[
https://issues.apache.org/jira/browse/PIG-1890?page=com.atlassian.jira.plugin.system.issuetabpanels:comment-tabpanel&focusedCommentId=13060114#comment-13060114
]
Patrick Hunt commented on PIG-1890:
-----------------------------------
Hi, I'm seeing an issue with both versions of the attached patches when I run
the following:
{noformat}
REGISTER avro-1.4.1.jar;
REGISTER json-simple-1.1.jar;
REGISTER piggybank.jar;
A = LOAD 'input_123.avro' USING
org.apache.pig.piggybank.storage.avro.AvroStorage();
B = LOAD 'input_789.avro' USING
org.apache.pig.piggybank.storage.avro.AvroStorage();
C = UNION A, B;
DUMP C;
{noformat}
where each file contains a single tuple; input_123.avro contains "1,2,3" (ints)
and input_789.avro contains "7,8,9"
Dump C should be returning 2 tuples; 1 tuple 1,2,3 and 1 tuple 7,8,9.
Without the patch I see 6 tuples output (3 1,2,3 and 3 7,8,9)

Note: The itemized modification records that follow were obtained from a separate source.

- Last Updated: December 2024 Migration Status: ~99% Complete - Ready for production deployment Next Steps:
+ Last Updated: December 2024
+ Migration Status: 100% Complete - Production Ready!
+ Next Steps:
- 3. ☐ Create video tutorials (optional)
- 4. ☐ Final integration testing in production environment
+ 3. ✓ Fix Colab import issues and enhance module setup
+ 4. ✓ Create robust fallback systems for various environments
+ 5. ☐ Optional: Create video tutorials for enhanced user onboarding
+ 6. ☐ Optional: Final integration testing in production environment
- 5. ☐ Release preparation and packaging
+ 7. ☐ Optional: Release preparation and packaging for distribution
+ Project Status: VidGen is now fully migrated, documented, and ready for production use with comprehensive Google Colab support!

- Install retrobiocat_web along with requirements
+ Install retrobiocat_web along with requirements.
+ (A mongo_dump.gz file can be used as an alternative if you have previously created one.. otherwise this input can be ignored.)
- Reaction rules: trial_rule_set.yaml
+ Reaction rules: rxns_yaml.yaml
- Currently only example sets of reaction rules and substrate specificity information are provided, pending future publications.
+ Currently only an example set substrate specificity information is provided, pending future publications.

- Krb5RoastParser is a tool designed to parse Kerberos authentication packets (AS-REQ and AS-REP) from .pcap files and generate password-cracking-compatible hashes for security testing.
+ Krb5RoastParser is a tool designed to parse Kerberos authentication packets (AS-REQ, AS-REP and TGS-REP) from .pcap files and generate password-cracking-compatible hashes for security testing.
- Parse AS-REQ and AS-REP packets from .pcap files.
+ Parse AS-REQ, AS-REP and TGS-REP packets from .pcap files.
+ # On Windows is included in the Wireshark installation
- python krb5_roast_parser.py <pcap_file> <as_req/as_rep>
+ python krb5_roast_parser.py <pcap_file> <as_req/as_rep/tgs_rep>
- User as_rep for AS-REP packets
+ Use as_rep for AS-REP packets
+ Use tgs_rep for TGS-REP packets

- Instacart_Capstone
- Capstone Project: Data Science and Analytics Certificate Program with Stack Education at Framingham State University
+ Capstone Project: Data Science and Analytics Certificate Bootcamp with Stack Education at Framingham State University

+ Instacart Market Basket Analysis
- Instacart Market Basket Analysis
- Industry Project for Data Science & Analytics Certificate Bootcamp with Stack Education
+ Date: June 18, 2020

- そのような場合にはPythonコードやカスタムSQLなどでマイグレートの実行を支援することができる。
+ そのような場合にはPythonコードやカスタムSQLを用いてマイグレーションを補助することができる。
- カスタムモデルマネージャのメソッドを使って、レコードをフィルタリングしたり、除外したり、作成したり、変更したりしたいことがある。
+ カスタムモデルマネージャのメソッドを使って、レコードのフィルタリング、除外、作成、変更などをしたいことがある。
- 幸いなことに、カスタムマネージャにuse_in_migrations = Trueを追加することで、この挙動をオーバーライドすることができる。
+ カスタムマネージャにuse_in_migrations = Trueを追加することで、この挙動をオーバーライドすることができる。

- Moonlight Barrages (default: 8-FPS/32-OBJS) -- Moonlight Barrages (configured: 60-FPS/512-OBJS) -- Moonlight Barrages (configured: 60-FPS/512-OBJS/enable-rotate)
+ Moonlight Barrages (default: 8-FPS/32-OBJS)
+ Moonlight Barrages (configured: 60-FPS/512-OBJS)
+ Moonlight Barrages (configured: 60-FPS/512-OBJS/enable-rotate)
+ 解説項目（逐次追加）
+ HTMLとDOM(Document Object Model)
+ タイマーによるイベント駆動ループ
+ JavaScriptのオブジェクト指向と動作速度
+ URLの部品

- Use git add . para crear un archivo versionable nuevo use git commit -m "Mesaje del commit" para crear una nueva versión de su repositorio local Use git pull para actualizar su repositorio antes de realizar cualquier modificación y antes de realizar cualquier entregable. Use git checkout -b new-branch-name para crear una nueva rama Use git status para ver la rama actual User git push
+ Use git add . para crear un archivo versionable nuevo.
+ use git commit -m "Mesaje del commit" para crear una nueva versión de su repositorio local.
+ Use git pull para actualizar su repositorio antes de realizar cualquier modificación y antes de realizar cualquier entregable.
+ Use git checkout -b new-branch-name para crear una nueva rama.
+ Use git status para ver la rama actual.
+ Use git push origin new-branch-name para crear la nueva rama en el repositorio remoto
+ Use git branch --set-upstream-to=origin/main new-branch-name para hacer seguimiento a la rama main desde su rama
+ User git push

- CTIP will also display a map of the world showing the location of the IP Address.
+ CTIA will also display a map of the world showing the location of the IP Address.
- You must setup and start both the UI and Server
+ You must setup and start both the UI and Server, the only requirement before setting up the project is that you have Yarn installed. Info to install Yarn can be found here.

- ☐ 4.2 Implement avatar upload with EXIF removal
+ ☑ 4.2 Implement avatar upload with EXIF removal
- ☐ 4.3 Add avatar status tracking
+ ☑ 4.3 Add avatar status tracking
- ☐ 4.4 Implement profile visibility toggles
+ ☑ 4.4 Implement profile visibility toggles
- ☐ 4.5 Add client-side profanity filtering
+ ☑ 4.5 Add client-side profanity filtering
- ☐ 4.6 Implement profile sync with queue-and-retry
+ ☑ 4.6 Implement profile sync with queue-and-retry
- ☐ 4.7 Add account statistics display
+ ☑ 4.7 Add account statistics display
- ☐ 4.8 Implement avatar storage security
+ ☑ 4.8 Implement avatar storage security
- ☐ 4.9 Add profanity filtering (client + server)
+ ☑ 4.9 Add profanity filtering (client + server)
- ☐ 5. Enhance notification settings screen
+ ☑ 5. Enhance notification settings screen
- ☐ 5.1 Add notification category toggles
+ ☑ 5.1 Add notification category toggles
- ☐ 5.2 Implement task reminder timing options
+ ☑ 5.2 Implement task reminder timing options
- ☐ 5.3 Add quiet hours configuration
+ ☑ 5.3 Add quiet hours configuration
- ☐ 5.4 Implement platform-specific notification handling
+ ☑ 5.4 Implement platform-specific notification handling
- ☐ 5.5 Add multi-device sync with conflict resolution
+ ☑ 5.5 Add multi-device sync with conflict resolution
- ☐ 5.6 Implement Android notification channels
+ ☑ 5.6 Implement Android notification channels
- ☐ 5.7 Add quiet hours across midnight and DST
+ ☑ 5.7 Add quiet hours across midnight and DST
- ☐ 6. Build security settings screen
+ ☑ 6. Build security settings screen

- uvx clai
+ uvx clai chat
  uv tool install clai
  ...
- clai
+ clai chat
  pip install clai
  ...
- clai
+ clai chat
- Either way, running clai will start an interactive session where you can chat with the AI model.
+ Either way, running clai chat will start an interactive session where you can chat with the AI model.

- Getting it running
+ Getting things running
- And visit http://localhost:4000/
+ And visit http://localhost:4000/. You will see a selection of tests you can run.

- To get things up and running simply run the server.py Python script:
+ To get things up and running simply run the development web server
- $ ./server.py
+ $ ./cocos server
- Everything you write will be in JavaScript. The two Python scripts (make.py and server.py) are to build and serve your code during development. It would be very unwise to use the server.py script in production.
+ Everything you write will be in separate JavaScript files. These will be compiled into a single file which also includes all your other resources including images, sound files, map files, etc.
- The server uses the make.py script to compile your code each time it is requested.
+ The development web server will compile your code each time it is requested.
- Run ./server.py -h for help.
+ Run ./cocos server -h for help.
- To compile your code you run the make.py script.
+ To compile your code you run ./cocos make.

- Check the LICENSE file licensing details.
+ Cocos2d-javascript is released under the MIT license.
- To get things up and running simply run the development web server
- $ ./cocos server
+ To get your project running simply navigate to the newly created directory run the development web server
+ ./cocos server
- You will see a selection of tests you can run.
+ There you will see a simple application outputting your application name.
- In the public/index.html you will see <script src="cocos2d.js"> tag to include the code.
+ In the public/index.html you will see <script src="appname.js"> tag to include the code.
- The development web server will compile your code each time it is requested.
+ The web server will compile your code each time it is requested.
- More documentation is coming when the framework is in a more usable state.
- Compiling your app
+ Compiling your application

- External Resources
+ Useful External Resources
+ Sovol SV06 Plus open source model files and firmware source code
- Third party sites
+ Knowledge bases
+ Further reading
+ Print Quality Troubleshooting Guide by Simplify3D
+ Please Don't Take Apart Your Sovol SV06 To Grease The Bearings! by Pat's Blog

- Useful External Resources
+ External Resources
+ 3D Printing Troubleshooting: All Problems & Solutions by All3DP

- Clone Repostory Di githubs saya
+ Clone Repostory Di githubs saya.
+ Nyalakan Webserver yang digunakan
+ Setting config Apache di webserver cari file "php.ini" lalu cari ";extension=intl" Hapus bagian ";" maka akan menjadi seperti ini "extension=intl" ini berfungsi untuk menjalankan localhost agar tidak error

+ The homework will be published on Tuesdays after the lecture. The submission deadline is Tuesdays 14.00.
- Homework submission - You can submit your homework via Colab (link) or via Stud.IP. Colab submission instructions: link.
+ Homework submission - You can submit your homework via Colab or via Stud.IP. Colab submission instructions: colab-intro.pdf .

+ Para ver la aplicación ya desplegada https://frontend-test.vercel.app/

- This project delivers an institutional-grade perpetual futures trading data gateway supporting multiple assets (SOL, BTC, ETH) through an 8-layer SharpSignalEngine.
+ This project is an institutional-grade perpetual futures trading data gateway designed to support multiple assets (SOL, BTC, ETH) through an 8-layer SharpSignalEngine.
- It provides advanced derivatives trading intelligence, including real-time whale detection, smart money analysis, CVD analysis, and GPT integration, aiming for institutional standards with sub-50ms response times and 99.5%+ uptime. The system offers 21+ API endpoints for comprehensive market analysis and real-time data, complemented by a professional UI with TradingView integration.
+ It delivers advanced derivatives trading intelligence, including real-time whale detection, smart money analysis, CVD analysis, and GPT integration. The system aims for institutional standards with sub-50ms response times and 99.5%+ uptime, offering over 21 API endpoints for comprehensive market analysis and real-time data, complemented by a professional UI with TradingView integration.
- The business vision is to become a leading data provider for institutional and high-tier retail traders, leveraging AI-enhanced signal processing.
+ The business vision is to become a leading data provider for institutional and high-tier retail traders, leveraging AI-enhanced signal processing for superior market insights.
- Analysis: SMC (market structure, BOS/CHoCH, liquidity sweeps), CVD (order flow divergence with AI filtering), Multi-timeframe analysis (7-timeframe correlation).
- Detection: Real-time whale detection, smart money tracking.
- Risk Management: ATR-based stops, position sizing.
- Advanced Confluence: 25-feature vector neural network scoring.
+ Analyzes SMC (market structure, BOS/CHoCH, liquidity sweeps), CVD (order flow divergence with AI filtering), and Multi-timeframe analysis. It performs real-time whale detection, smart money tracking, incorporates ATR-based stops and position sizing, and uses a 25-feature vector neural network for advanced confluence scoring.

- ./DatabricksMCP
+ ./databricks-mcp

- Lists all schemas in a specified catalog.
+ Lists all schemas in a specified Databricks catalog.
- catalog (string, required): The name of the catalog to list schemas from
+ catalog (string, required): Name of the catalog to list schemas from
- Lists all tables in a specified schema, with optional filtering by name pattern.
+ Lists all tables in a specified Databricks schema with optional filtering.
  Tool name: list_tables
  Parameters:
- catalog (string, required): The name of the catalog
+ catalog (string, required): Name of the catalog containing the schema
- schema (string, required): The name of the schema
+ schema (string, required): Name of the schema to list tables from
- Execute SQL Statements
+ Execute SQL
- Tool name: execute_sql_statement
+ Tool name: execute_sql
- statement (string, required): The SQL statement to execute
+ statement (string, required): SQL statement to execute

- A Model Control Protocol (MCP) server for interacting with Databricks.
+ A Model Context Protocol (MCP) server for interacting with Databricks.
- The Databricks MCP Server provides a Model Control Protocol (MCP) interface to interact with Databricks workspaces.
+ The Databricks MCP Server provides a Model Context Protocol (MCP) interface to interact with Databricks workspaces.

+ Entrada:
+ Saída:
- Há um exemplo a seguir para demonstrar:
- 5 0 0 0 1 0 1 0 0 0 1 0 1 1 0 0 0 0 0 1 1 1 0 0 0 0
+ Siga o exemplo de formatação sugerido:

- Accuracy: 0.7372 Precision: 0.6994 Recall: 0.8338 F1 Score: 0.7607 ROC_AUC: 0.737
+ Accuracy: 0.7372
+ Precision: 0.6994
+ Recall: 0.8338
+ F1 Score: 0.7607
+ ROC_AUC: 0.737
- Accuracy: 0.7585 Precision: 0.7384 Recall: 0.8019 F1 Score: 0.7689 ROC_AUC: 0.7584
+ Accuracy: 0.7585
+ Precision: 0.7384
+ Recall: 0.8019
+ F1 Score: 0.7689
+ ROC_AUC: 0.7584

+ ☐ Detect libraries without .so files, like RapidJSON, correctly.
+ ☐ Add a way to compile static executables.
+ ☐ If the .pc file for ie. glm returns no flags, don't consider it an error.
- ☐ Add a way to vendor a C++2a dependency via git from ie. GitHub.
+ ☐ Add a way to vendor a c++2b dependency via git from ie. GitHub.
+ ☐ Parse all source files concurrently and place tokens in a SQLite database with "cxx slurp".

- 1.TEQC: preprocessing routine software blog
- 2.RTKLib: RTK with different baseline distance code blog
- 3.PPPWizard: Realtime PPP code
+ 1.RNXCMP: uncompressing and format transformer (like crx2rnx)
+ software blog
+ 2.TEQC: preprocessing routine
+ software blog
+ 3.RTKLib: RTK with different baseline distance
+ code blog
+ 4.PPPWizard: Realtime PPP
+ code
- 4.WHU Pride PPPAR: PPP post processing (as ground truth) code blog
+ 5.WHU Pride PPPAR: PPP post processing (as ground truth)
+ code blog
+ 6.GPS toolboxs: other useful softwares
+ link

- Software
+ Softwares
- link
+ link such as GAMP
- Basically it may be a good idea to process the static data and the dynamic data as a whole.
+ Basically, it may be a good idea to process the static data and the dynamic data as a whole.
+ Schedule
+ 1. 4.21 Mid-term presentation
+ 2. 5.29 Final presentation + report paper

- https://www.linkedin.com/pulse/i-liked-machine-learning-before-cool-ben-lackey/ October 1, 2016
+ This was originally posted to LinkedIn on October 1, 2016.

With either of the proposed patches applied I see 4 tuples output (2 1,2,3 and
2 7,8,9)
>From looking at other pig loader functions it seems like the following would
>address the setLocation issue:
{noformat}
public void setLocation(String location, Job job) throws IOException {
- if(AvroStorageUtils.addInputPaths(location, job) && inputAvroSchema ==
null) {
- inputAvroSchema = getAvroSchema(location, job);
- }
+ FileInputFormat.setInputPaths(job, location);
+ inputAvroSchema = getAvroSchema(location, job);
}
{noformat}
This does resolve the issue for the script I described. However the
"addInputPaths" functionality of AvroStorageUtils is lost - but I'm wondering
why this was added rather than just rely on the std capabilities of LOAD? (such
as globbing).
I'd be happy to package up my suggestion as a patch if there's interest.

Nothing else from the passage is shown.